Microsoft NTLM is the default authentication protocol used on NT 4.0 and earlier Windows versions, now it was replaced with Kerberos ticket-based authentication protocol.
Microsoft fixed the released patch for the two vulnerabilities as a part of patch Tuesday for October. the vulnerabilities were discovered by Preempt researchers Yaron Zinar and Marina Simakov.
NTLM Attack Surface
NTLM is the most prevalent attack among Active Directory infrastructure, to mitigate the attack defenses such as NTLM relay signing and Enhanced protection in place to protect from NTLM relay attacks.
The MIC (Message Integrity Code) protection that ensures the attacker doesn’t tamper NTLM messages when the MIC is used with NTLM launching relay attack is difficult.
With CVE-2019-1166, researchers able to bypass the MIC protection, overcoming the fix for a previously disclosed vulnerability.

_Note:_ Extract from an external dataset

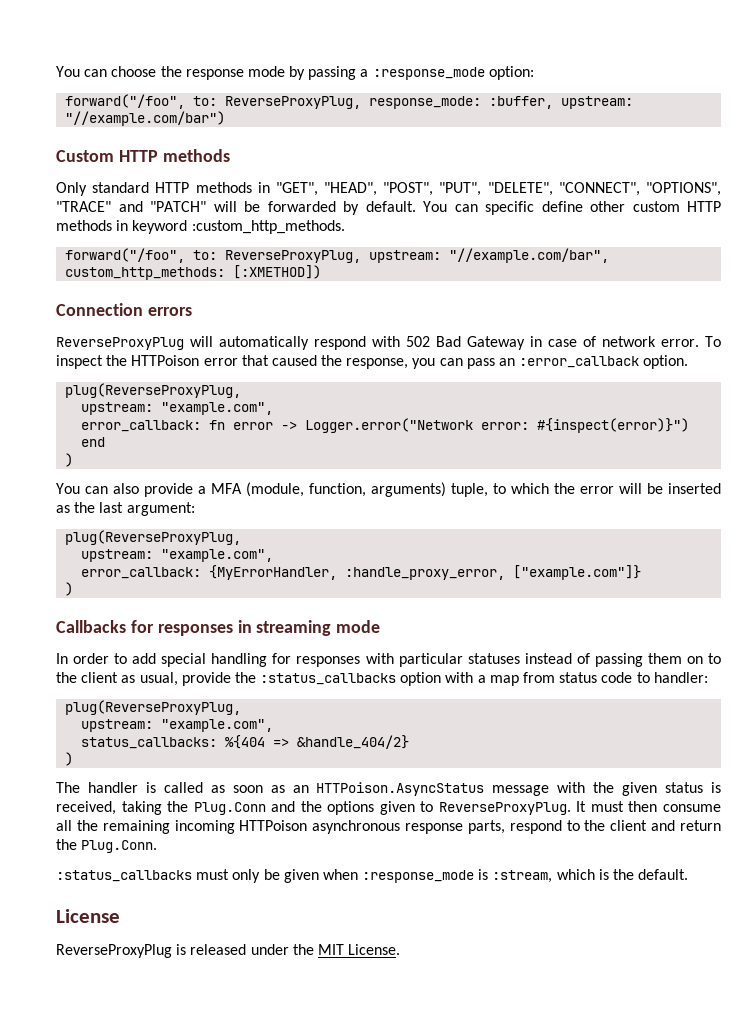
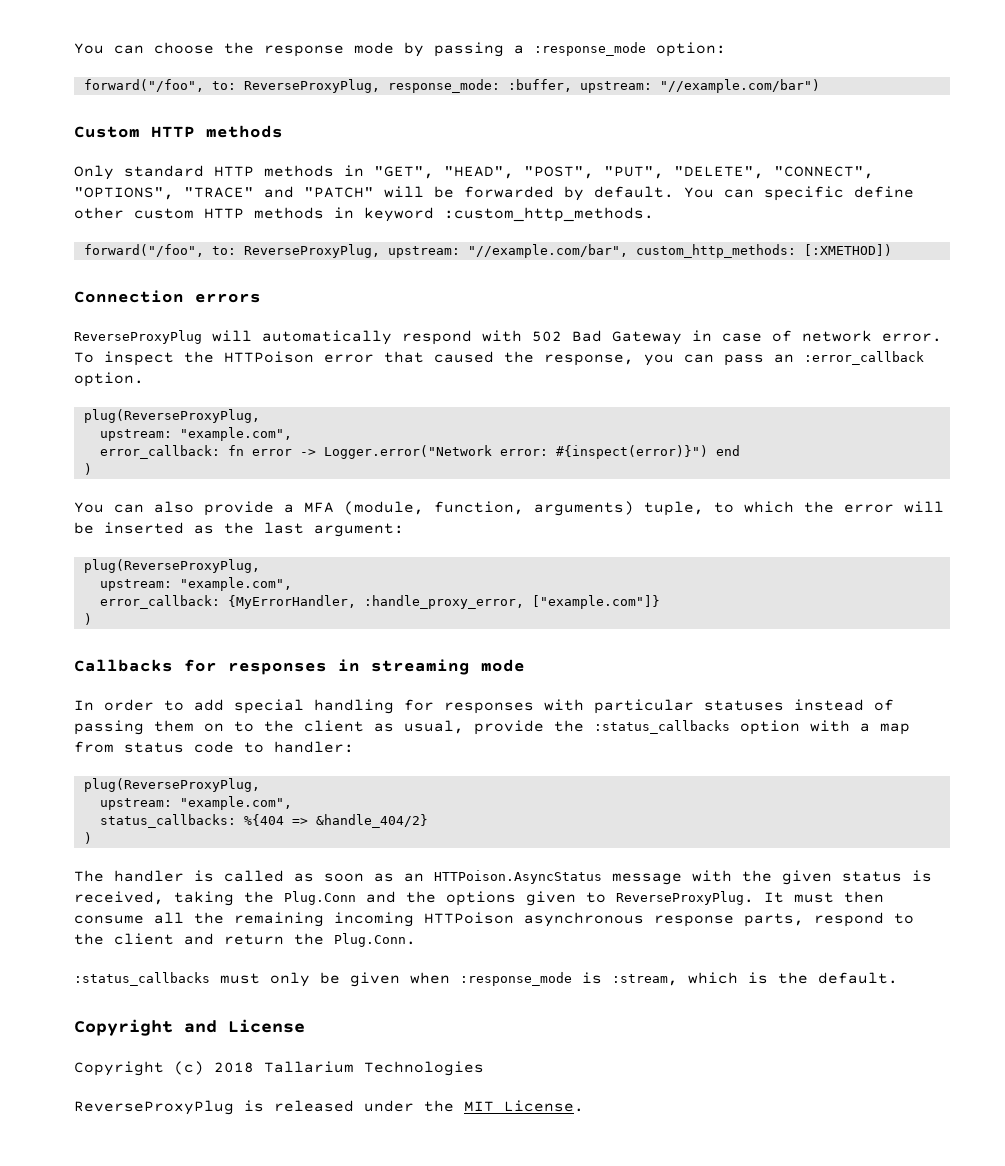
- License
+ Copyright and License
+ Copyright (c) 2018 Tallarium Technologies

In CVE-2019-1338, researchers able to bypass MIC along “NTLM relay mitigations such as EPA and the GPO for SPN target name validation for clients which add an LMv2 response to their NTLM authentication.”

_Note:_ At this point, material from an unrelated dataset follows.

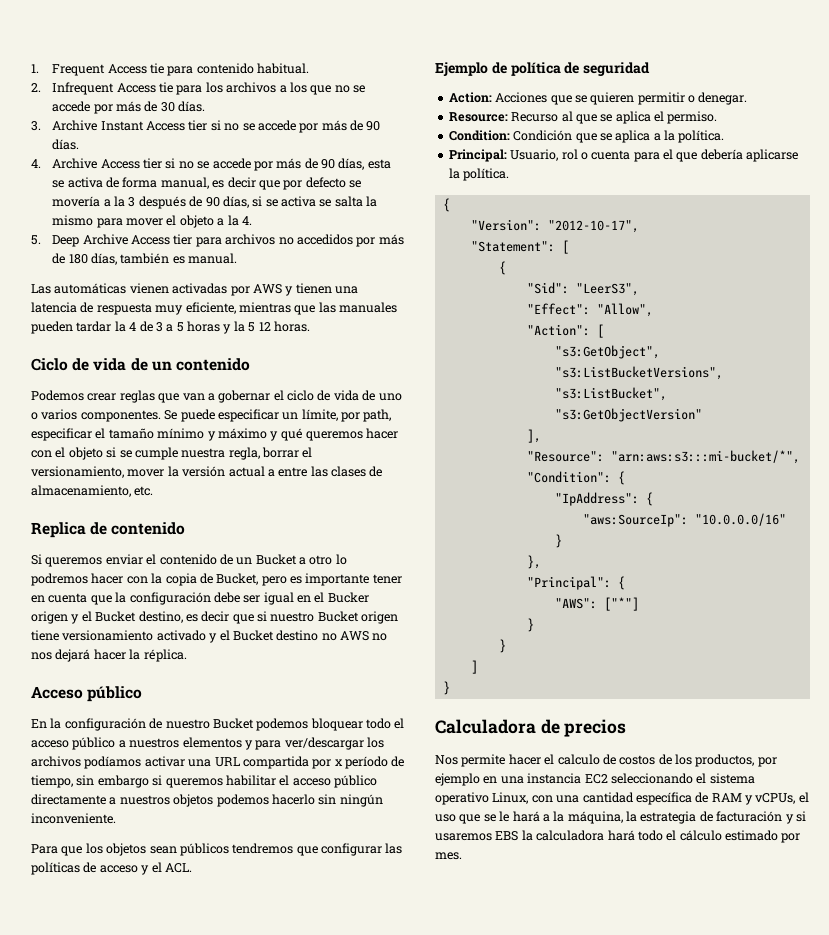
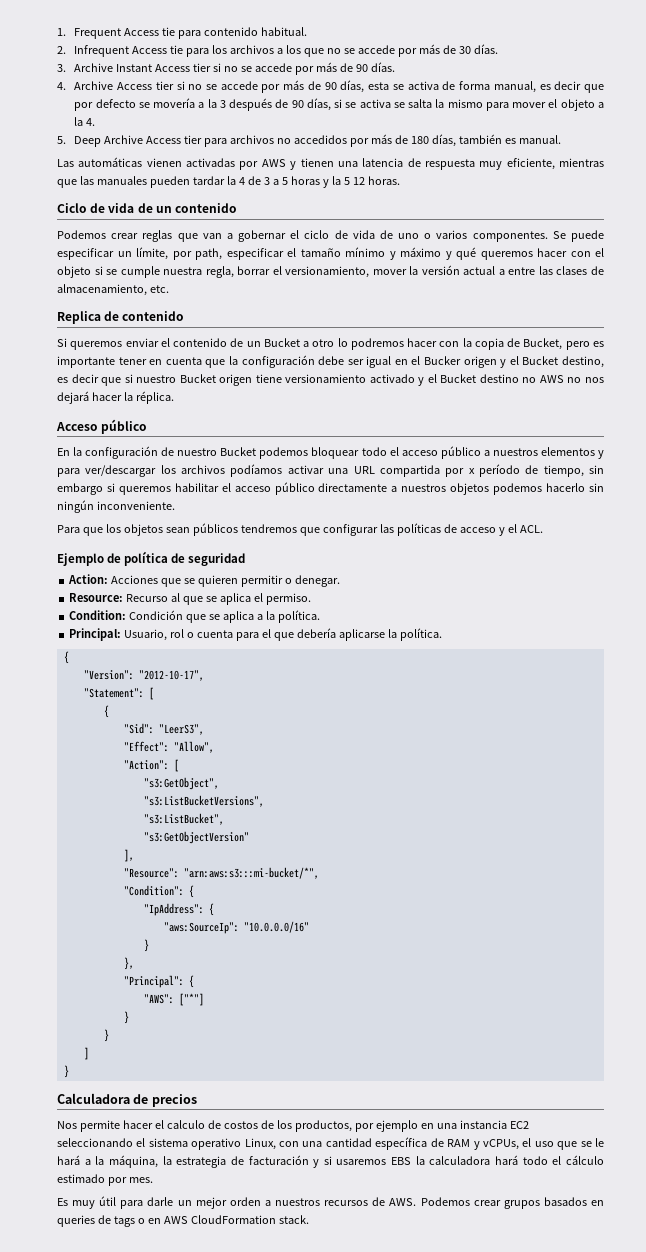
+ Es muy útil para darle un mejor orden a nuestros recursos de AWS. Podemos crear grupos basados en queries de tags o en AWS CloudFormation stack.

With the previous disclosure vulnerability CVE-2019-1040, they found a way to remove MIC messages without tampering the ‘msvAvFlag’ field.
Now they found an additional method to trick the server in believing that message doesn’t include MIC and they can modify the message at any stage of NTLM authentication flow.

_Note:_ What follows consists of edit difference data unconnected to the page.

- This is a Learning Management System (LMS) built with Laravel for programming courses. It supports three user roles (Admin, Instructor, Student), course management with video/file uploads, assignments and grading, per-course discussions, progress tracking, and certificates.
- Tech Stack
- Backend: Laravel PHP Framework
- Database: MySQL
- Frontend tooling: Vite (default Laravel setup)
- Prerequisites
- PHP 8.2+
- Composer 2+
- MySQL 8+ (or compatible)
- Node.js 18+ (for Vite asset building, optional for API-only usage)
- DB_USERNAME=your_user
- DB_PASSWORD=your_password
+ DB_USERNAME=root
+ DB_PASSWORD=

“The key to this new vulnerability is the understanding that the MIC is an optional field and the only way NTLM servers can validate that this field is present is by inspecting the flags in the ‘msvAvFlag’ field. However, there is still a way they can bypass the MIC protection and modify any part of the NTLM negotiation stage, such as the signing requirement,” reads the report.
The EPA bypass vulnerability allows attackers to inject a ‘msvAvFlag’ into the av_pairs with the target field of NTLM_CHALLENGE and echo backed in NTLM_AUTHENTICATE message.
“We believe that this is a serious attack, as it adds unnecessary risks to SMB relay in most networks and those risks are further compounded with the additional danger of bypassing EPA in certain NTLM clients.”
Exploiting LMv2 Response
The vulnerability relies on the fact that the target server relies based on the NTLMv2 response and the Domain controller relies only on LMv2 and it doesn’t valid NTLMv2.
In this case “relayer can target clients which send both LMv2 & NTLMv2 responses, and modify any part of the NTLMv2 response when relaying the authentication against the attacked target.”
The attack leads to the full domain compromise of a network, the AD servers with default configurations are vulnerable to attack.